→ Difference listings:
····················

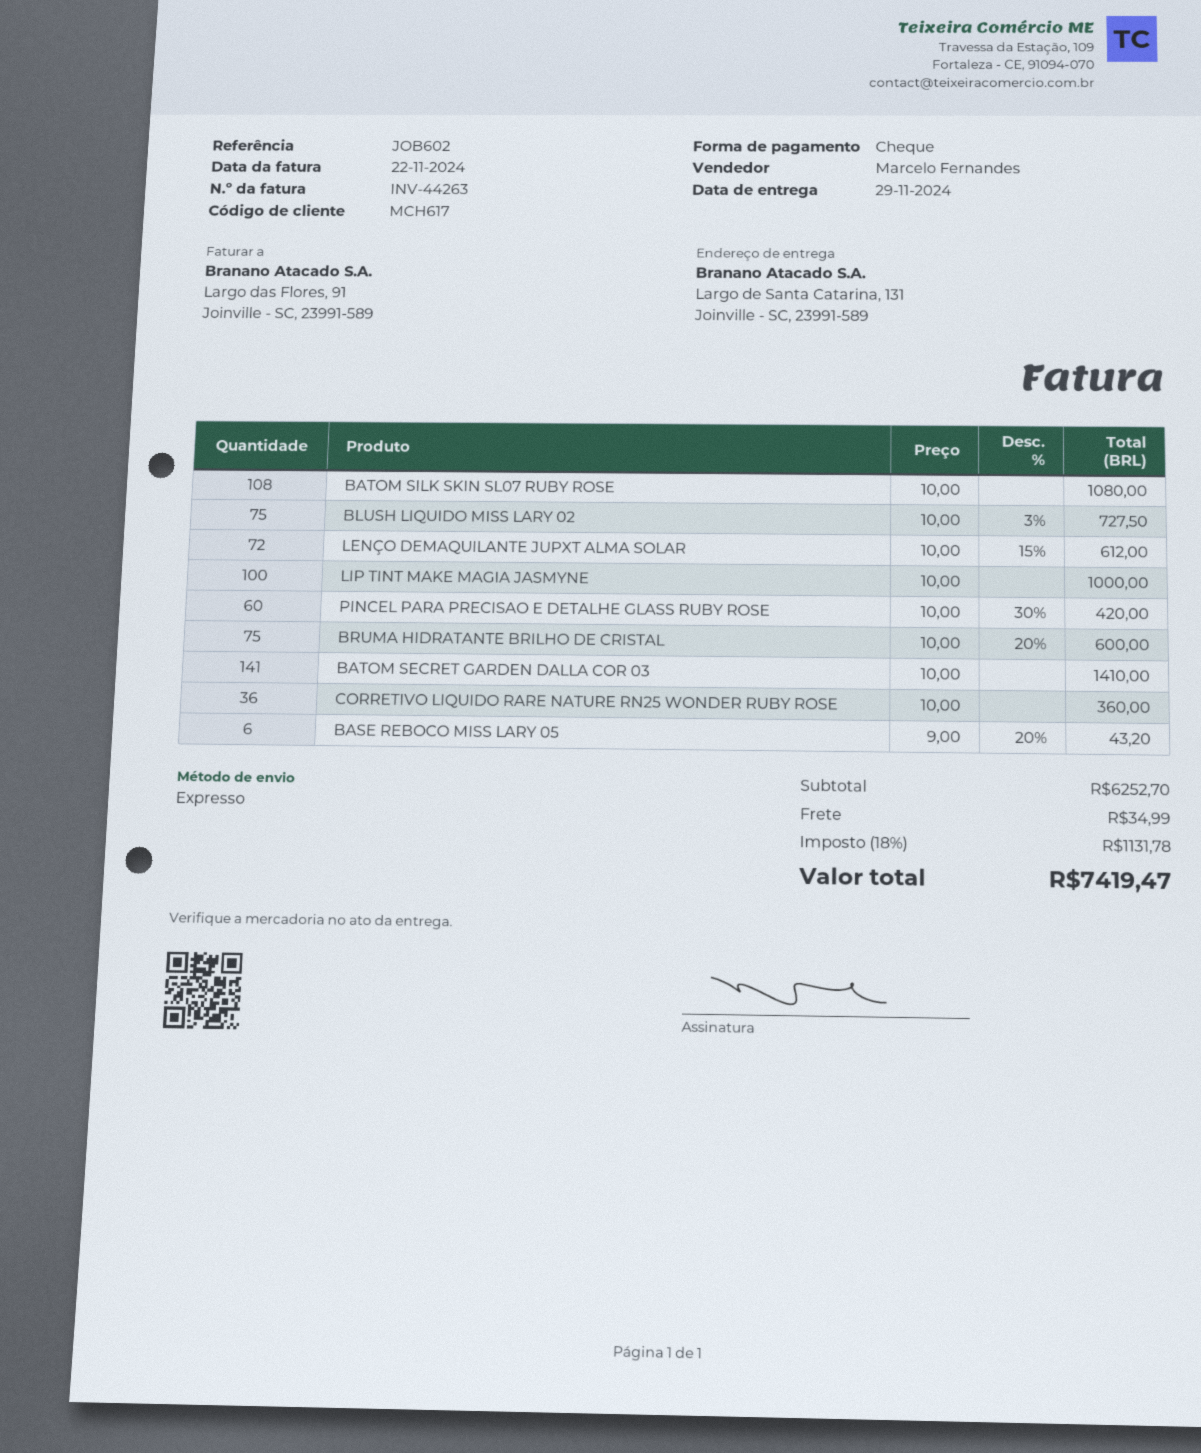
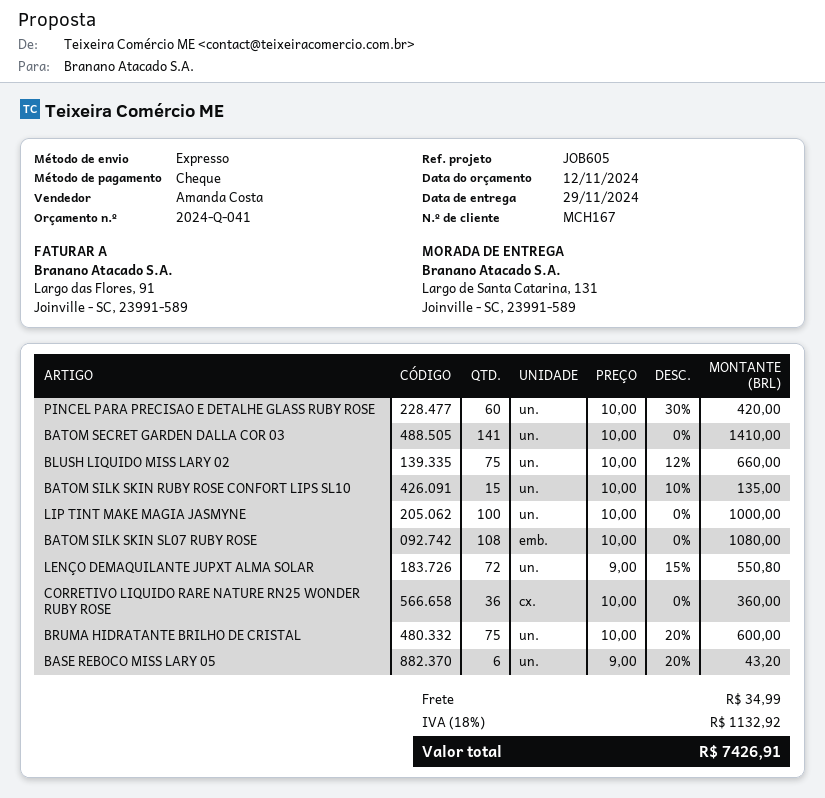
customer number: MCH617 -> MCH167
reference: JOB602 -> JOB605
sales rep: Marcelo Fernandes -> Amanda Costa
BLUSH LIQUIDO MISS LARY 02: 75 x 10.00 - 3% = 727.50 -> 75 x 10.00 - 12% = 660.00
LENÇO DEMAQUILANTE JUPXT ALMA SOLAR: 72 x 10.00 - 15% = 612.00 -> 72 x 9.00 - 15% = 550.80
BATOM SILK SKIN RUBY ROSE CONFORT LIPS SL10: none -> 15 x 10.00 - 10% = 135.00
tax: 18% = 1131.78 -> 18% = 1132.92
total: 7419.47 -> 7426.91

····················

→ Task prompt: Only one thing is wanted here, an exact copy of the lines from the first line above through the line containing "BLUSH LIQUIDO MISS", minus any picture.

→ Expected answer:
customer number: MCH617 -> MCH167
reference: JOB602 -> JOB605
sales rep: Marcelo Fernandes -> Amanda Costa
BLUSH LIQUIDO MISS LARY 02: 75 x 10.00 - 3% = 727.50 -> 75 x 10.00 - 12% = 660.00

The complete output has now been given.